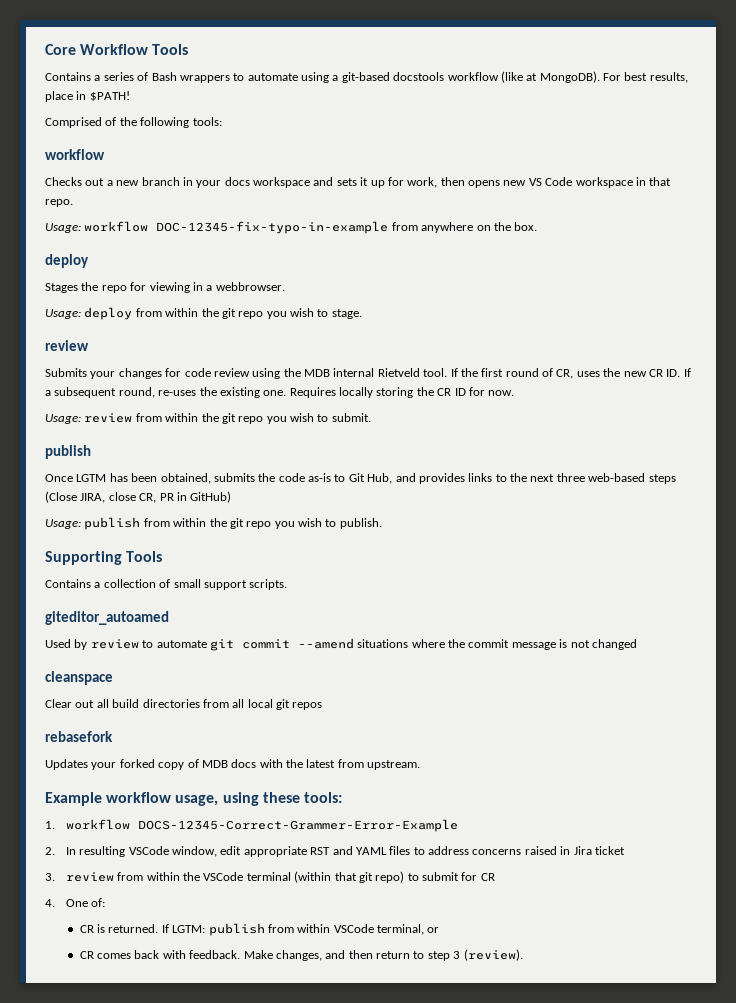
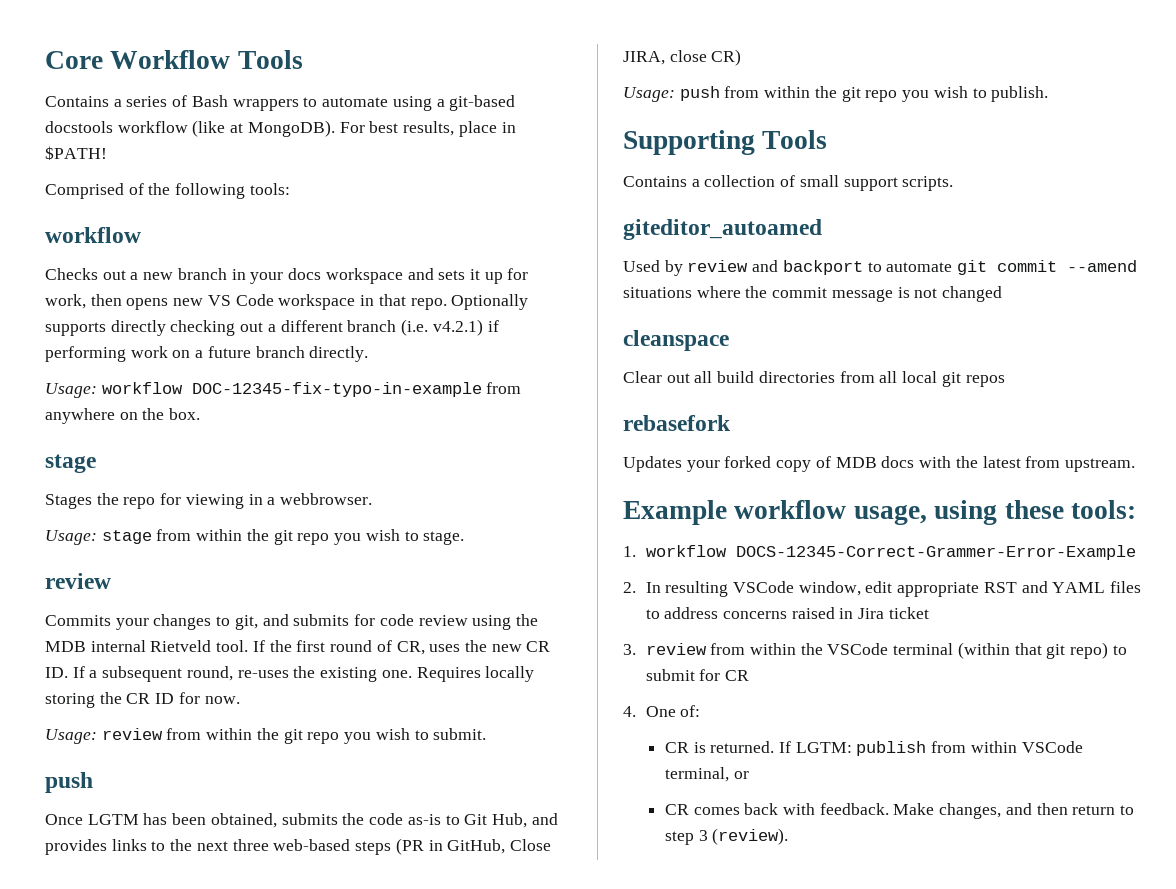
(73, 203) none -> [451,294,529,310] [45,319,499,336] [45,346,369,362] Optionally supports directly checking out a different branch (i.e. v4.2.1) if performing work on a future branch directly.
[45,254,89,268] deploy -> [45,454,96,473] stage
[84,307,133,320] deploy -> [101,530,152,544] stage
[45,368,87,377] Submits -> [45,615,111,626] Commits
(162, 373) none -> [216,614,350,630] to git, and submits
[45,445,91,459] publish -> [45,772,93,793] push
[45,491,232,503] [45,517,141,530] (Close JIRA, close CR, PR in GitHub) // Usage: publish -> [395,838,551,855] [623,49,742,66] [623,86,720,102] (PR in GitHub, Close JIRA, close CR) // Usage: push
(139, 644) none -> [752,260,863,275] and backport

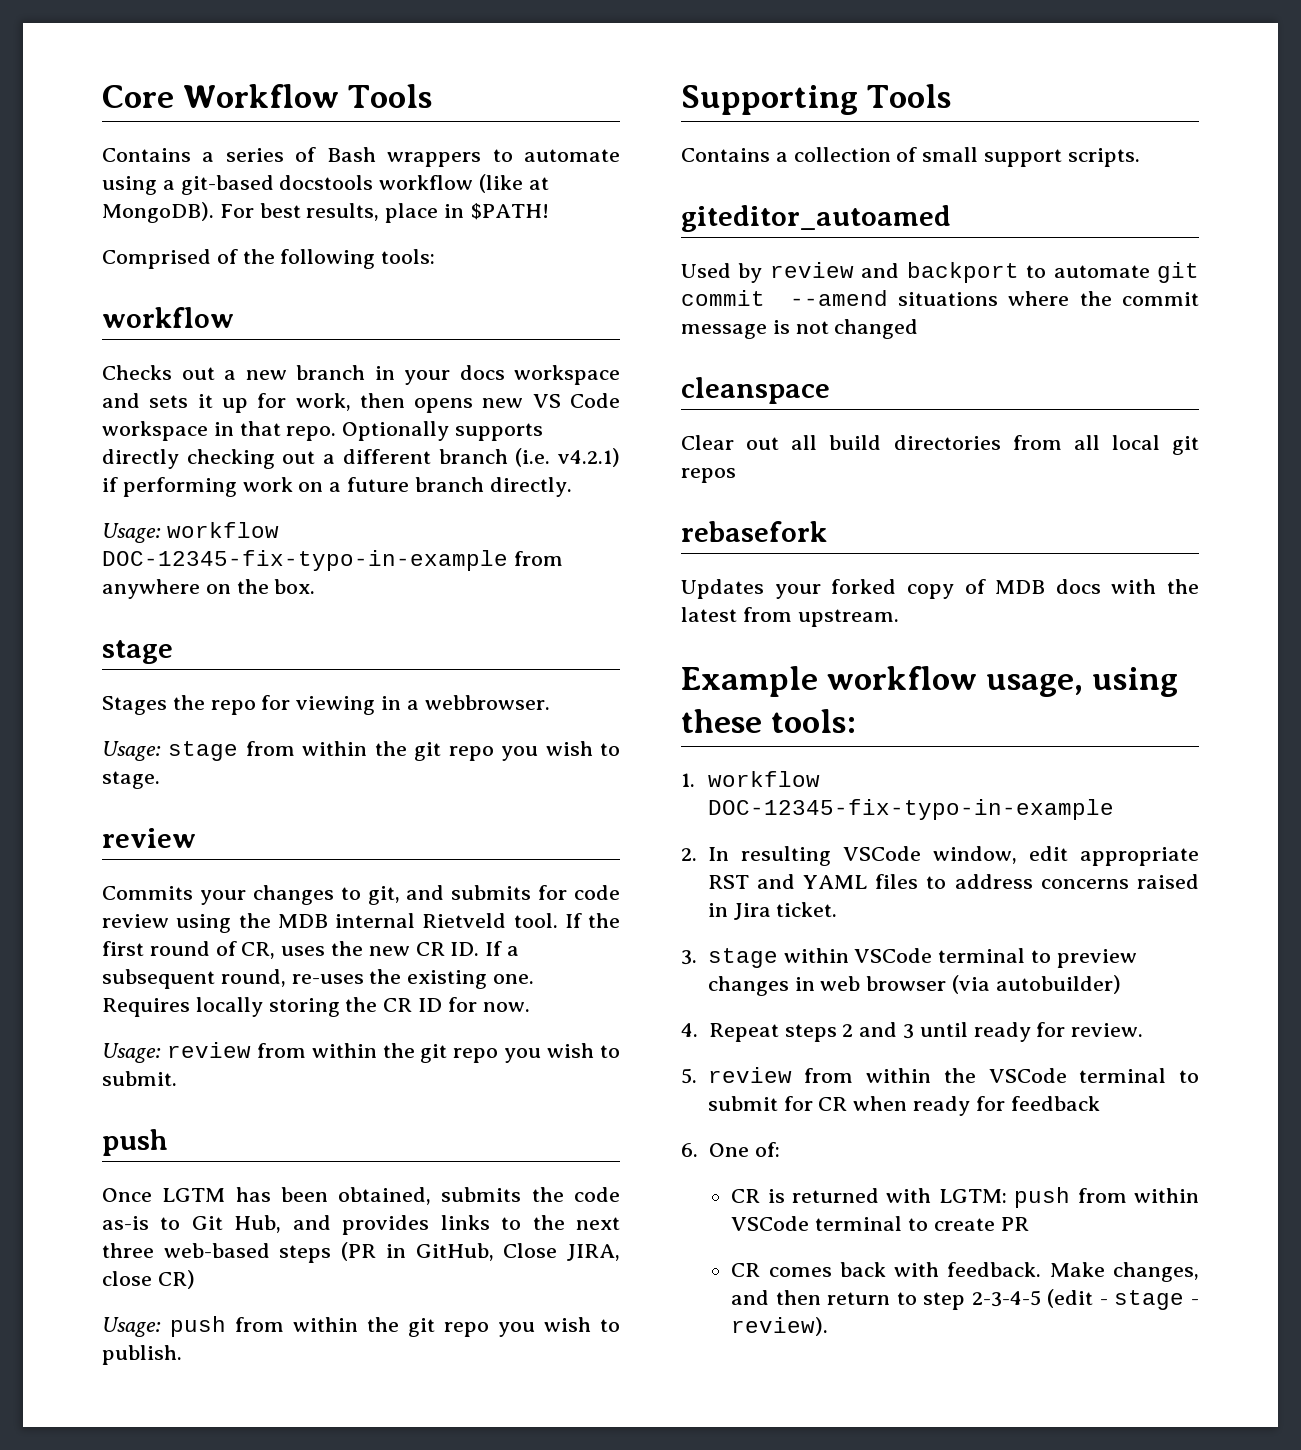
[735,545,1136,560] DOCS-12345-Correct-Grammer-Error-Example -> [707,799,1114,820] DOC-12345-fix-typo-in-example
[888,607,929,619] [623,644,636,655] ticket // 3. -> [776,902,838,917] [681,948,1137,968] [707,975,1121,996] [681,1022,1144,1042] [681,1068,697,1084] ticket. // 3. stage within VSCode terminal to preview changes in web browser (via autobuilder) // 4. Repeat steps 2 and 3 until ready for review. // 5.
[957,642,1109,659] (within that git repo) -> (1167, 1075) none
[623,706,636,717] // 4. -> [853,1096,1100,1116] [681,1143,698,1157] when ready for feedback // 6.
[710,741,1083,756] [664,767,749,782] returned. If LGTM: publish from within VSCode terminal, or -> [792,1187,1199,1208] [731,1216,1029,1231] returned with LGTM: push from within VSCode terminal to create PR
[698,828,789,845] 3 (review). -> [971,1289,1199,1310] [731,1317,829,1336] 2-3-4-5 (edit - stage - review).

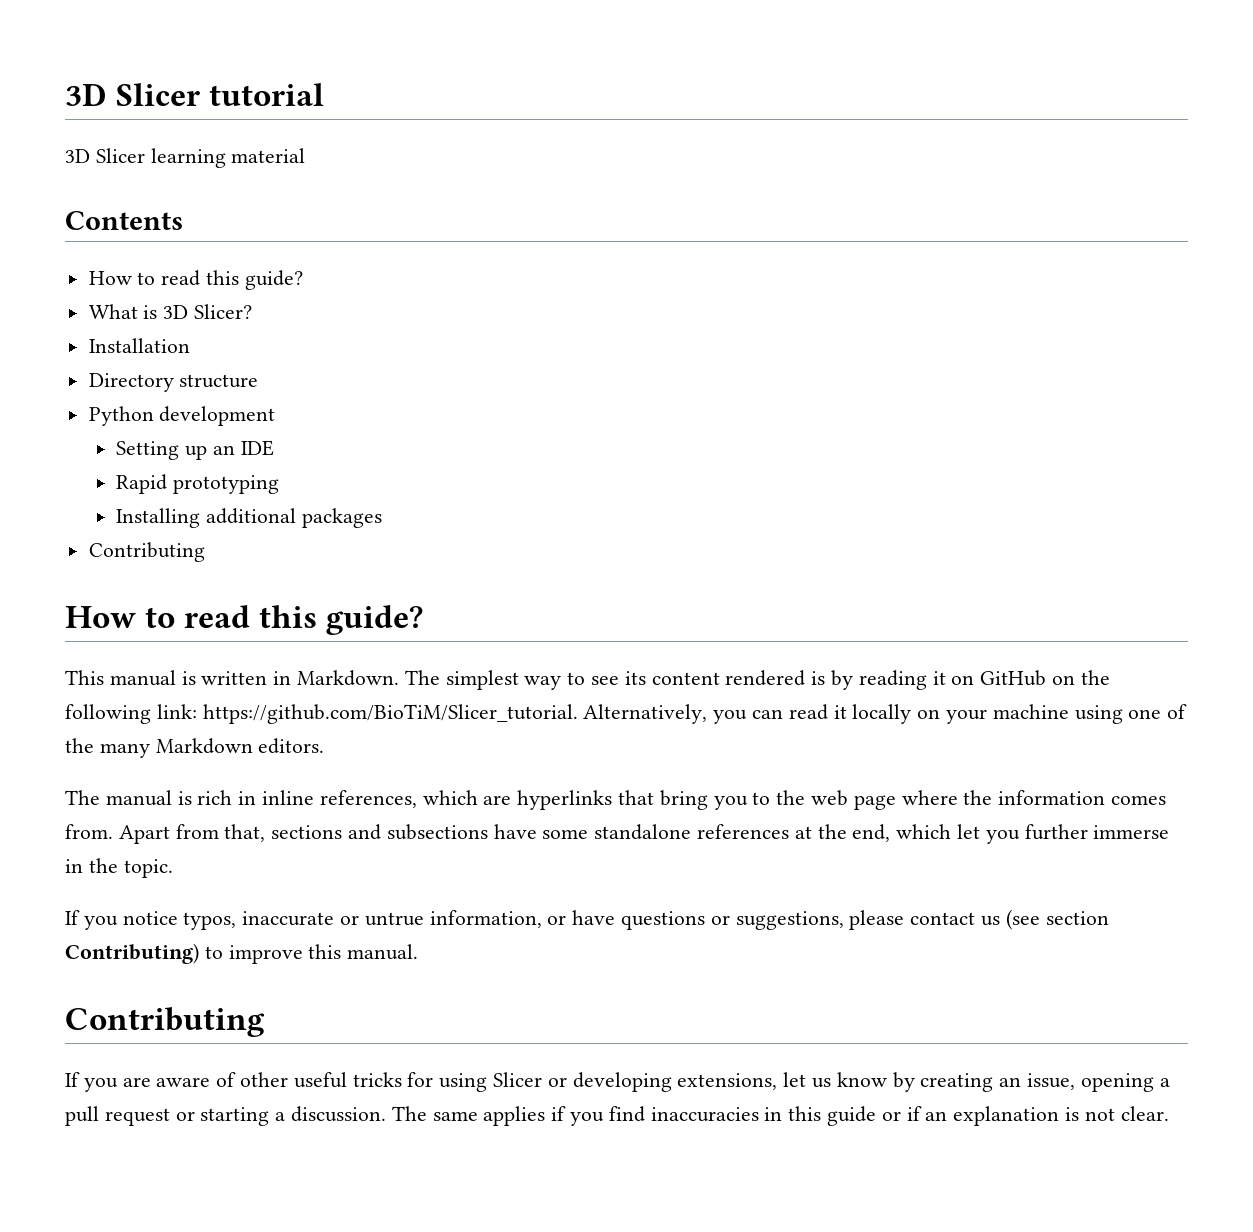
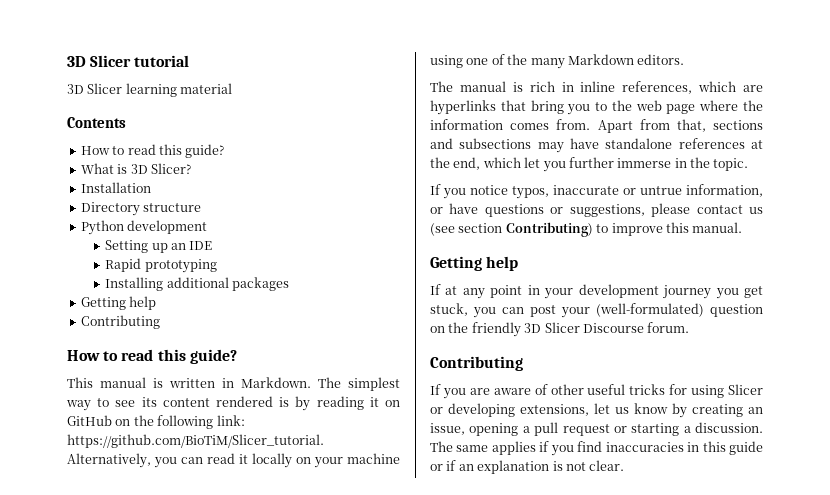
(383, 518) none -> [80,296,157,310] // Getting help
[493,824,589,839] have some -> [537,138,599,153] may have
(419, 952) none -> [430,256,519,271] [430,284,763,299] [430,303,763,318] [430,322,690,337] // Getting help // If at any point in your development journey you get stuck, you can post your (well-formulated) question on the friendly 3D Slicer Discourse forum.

> _ASSIGNMENT_: Your answer should consist of the lines above that hold the word "review", copied exactly.

> _ANSWER BELOW_:
[888,607,929,619] [623,644,636,655] ticket // 3. -> [776,902,838,917] [681,948,1137,968] [707,975,1121,996] [681,1022,1144,1042] [681,1068,697,1084] ticket. // 3. stage within VSCode terminal to preview changes in web browser (via autobuilder) // 4. Repeat steps 2 and 3 until ready for review. // 5.
[698,828,789,845] 3 (review). -> [971,1289,1199,1310] [731,1317,829,1336] 2-3-4-5 (edit - stage - review).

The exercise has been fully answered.